__DATA__:
*** Begin section ***
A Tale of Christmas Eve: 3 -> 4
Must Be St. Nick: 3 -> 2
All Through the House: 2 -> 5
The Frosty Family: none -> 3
*** End section ***
*** Begin section ***
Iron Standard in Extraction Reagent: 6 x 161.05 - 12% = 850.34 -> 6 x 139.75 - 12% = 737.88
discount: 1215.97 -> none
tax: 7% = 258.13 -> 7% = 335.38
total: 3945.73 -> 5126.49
*** End section ***
Within the data above, the span starting at the line containing "Iron Standard in" and ending at the line containing "total: 3945.73 -> 5126.49" is to be retyped exactly, with no other lines.

__SOLVED PROBLEM__:
Iron Standard in Extraction Reagent: 6 x 161.05 - 12% = 850.34 -> 6 x 139.75 - 12% = 737.88
discount: 1215.97 -> none
tax: 7% = 258.13 -> 7% = 335.38
total: 3945.73 -> 5126.49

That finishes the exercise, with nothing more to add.